-- EXTRACTED INFORMATION follows --

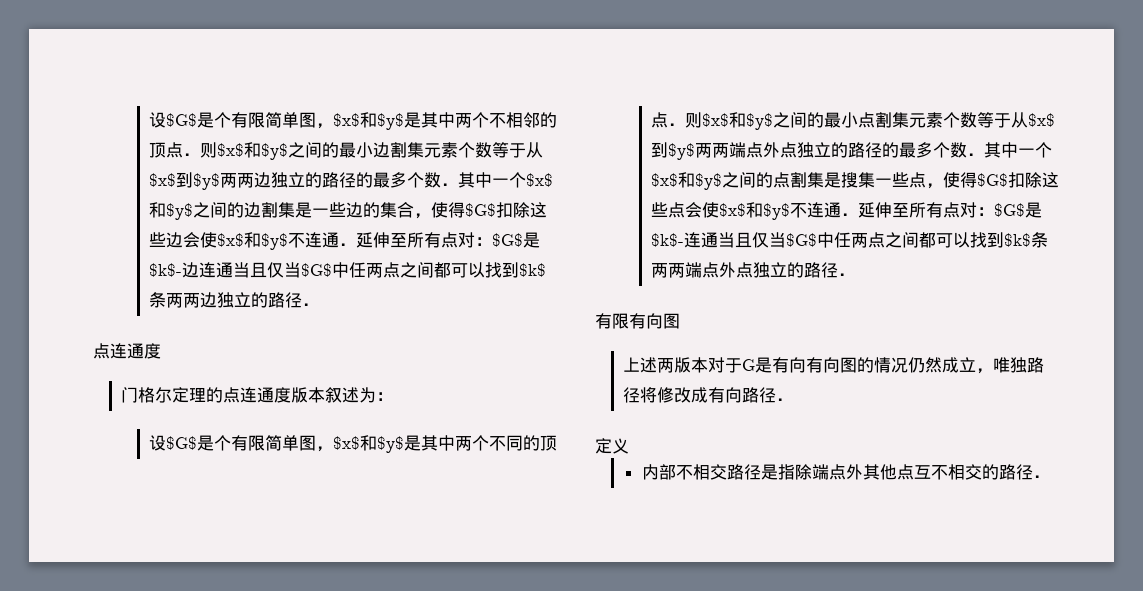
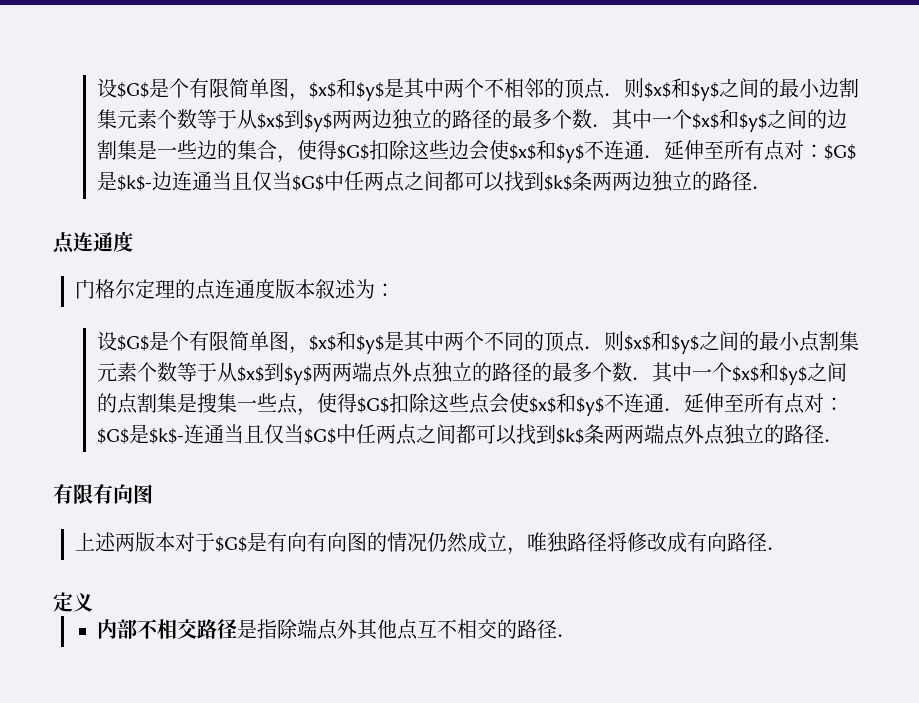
- 上述两版本对于G是有向有向图的情况仍然成立，唯独路径将修改成有向路径．
+ 上述两版本对于$G$是有向有向图的情况仍然成立，唯独路径将修改成有向路径．

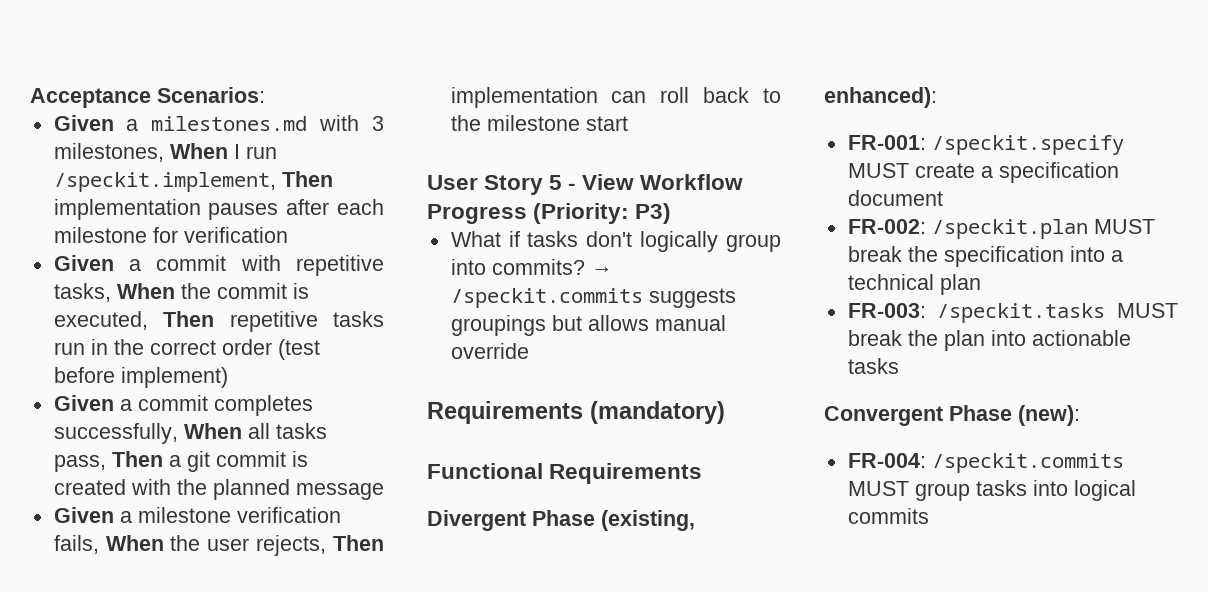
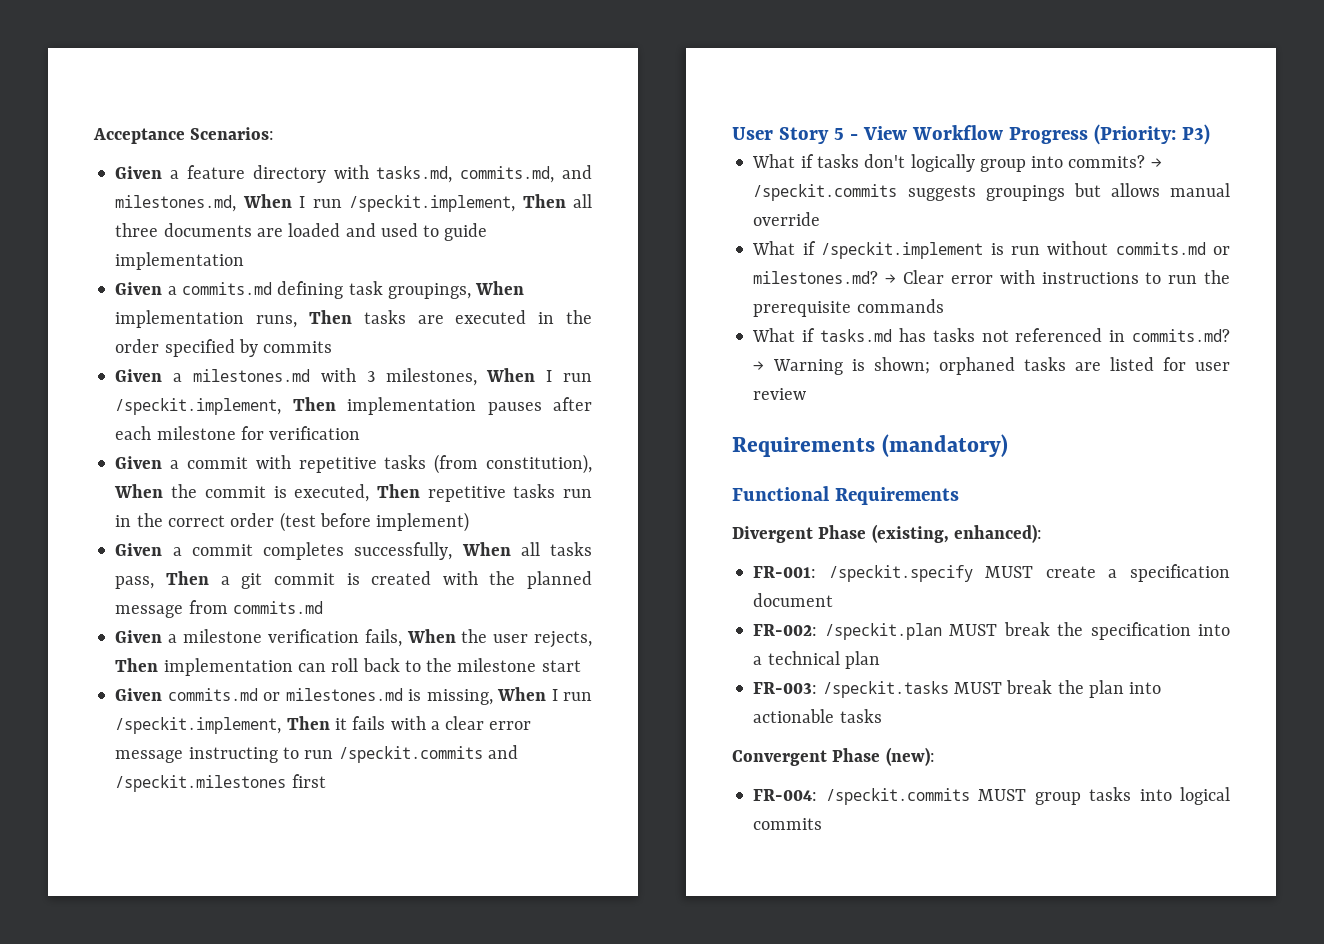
+ Given a feature directory with tasks.md, commits.md, and milestones.md, When I run /speckit.implement, Then all three documents are loaded and used to guide implementation
+ Given a commits.md defining task groupings, When implementation runs, Then tasks are executed in the order specified by commits
- Given a commit with repetitive tasks, When the commit is executed, Then repetitive tasks run in the correct order (test before implement)
+ Given a commit with repetitive tasks (from constitution), When the commit is executed, Then repetitive tasks run in the correct order (test before implement)
- Given a commit completes successfully, When all tasks pass, Then a git commit is created with the planned message
+ Given a commit completes successfully, When all tasks pass, Then a git commit is created with the planned message from commits.md
+ Given commits.md or milestones.md is missing, When I run /speckit.implement, Then it fails with a clear error message instructing to run /speckit.commits and /speckit.milestones first
+ What if /speckit.implement is run without commits.md or milestones.md? → Clear error with instructions to run the prerequisite commands
+ What if tasks.md has tasks not referenced in commits.md? → Warning is shown; orphaned tasks are listed for user review

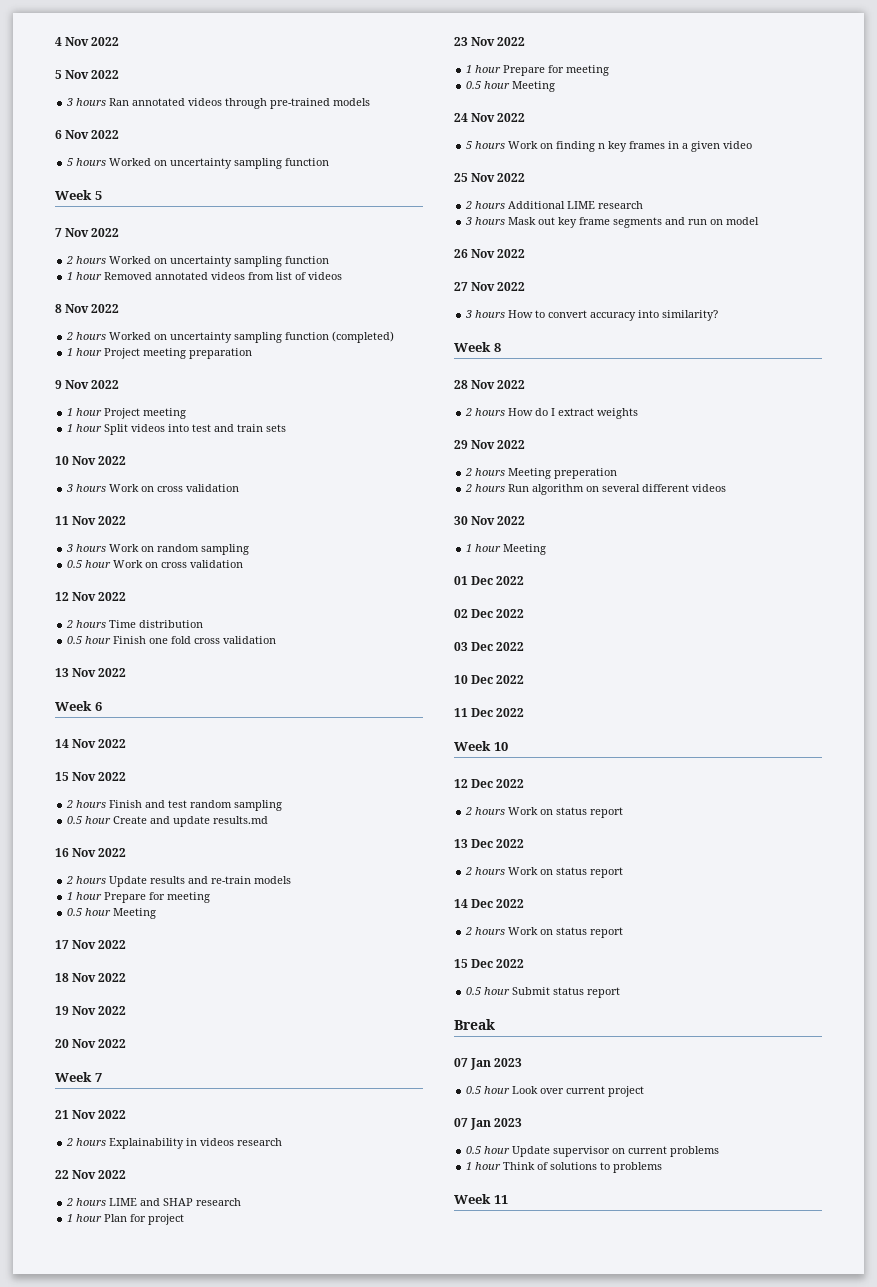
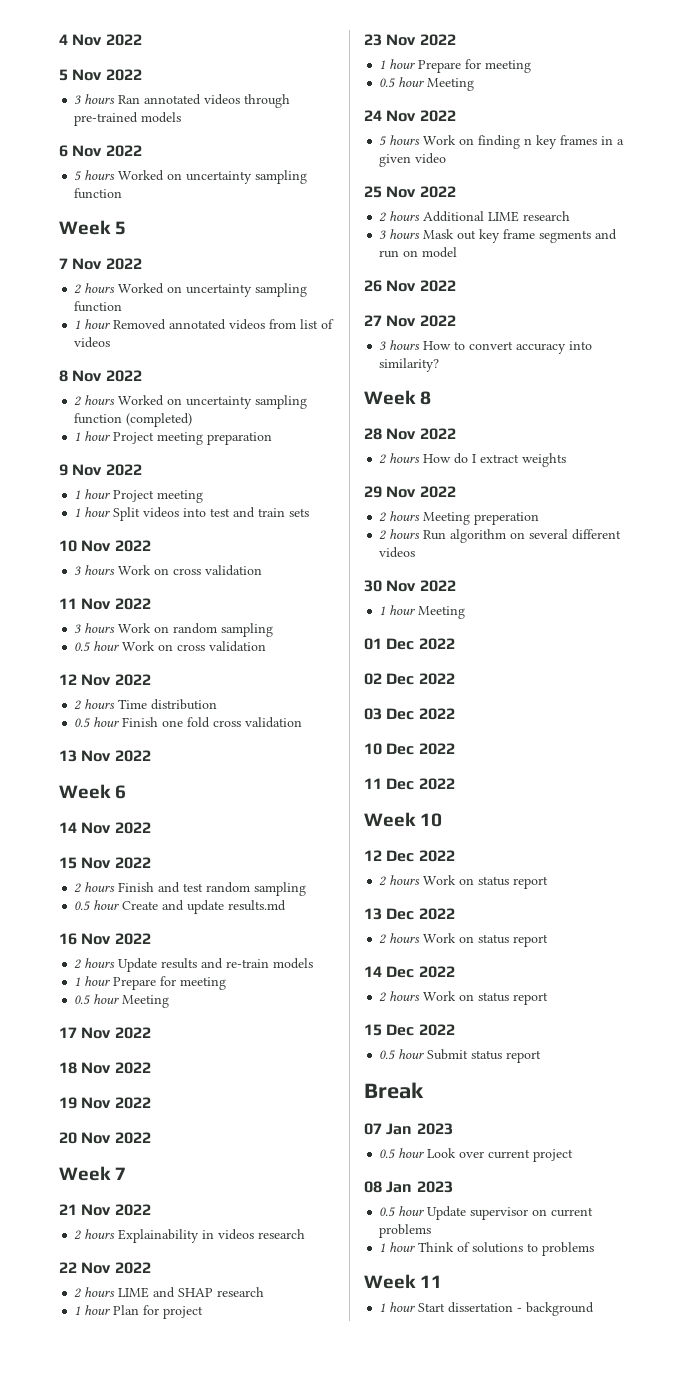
  0.5 hour Look over current project
- 07 Jan 2023
+ 08 Jan 2023
+ 1 hour Start dissertation - background

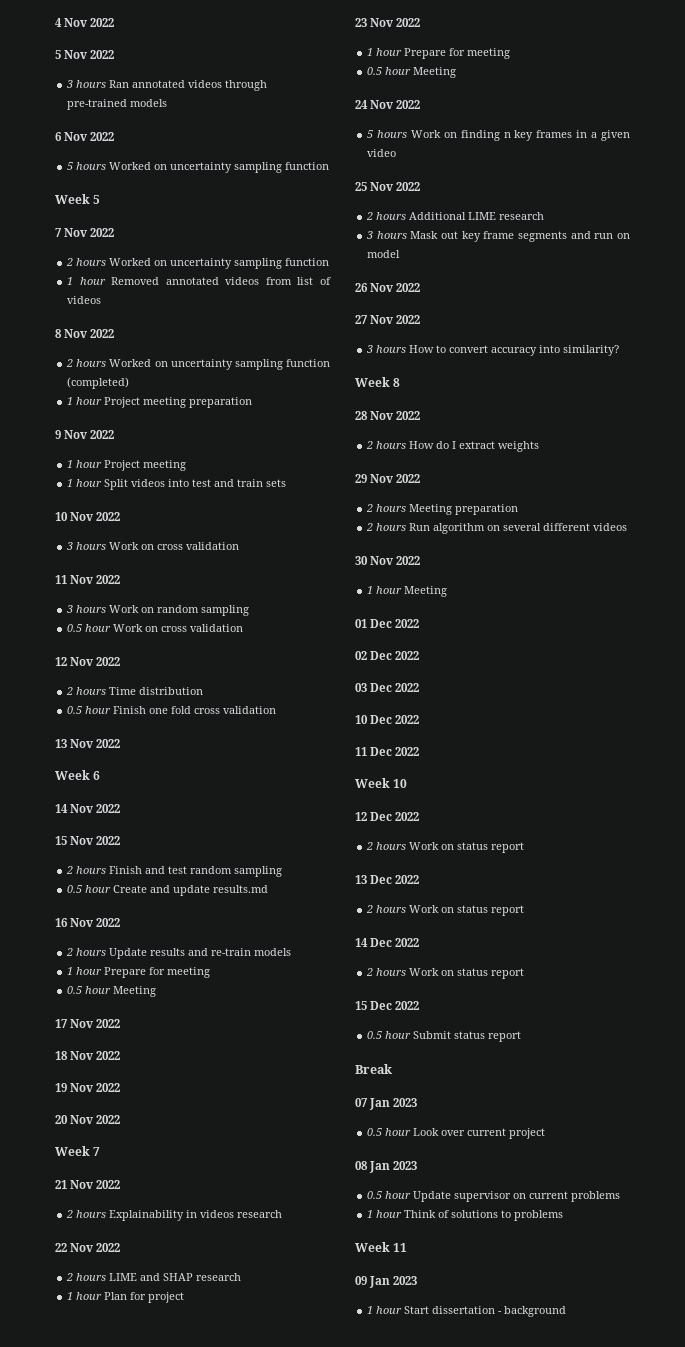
- 2 hours Meeting preperation
+ 2 hours Meeting preparation
+ 09 Jan 2023

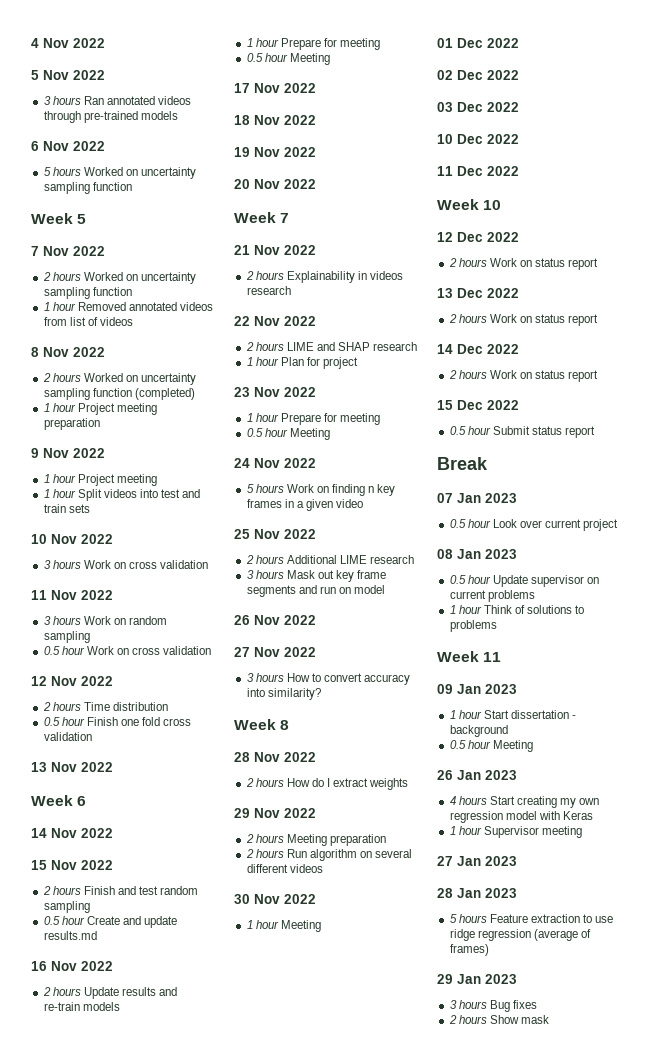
  1 hour Start dissertation - background
+ 0.5 hour Meeting
+ 26 Jan 2023
+ 4 hours Start creating my own regression model with Keras
+ 1 hour Supervisor meeting
+ 27 Jan 2023
+ 28 Jan 2023
+ 5 hours Feature extraction to use ridge regression (average of frames)
+ 29 Jan 2023
+ 3 hours Bug fixes
+ 2 hours Show mask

-- EXTRACTED INFORMATION concluded --

**TASK TO COMPLETE:**
Write down how many lines of the data above carry the word "completes". Nothing else belongs in the answer.

**RESPONSE AREA:**
2